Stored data
<<<<

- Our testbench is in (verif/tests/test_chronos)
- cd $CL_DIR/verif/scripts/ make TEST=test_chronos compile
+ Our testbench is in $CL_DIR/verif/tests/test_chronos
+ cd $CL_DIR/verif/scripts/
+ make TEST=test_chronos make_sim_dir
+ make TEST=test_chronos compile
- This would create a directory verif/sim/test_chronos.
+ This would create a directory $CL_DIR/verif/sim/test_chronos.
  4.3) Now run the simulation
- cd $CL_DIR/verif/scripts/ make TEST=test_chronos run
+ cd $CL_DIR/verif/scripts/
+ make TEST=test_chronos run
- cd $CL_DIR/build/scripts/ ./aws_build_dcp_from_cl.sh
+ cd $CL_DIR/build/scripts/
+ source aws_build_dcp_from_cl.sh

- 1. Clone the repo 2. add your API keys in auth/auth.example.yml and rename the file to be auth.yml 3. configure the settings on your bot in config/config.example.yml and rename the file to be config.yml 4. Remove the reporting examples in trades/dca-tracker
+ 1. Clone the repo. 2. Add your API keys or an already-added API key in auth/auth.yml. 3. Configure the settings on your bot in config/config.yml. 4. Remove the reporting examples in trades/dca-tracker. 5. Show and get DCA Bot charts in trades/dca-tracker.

>>>>

What you write should match, character for character, the lines from the one with "a directory $CL_DIR/verif/sim/test_chronos." to the end of the data, both included.

+ This would create a directory $CL_DIR/verif/sim/test_chronos.
  4.3) Now run the simulation
- cd $CL_DIR/verif/scripts/ make TEST=test_chronos run
+ cd $CL_DIR/verif/scripts/
+ make TEST=test_chronos run
- cd $CL_DIR/build/scripts/ ./aws_build_dcp_from_cl.sh
+ cd $CL_DIR/build/scripts/
+ source aws_build_dcp_from_cl.sh

- 1. Clone the repo 2. add your API keys in auth/auth.example.yml and rename the file to be auth.yml 3. configure the settings on your bot in config/config.example.yml and rename the file to be config.yml 4. Remove the reporting examples in trades/dca-tracker
+ 1. Clone the repo. 2. Add your API keys or an already-added API key in auth/auth.yml. 3. Configure the settings on your bot in config/config.yml. 4. Remove the reporting examples in trades/dca-tracker. 5. Show and get DCA Bot charts in trades/dca-tracker.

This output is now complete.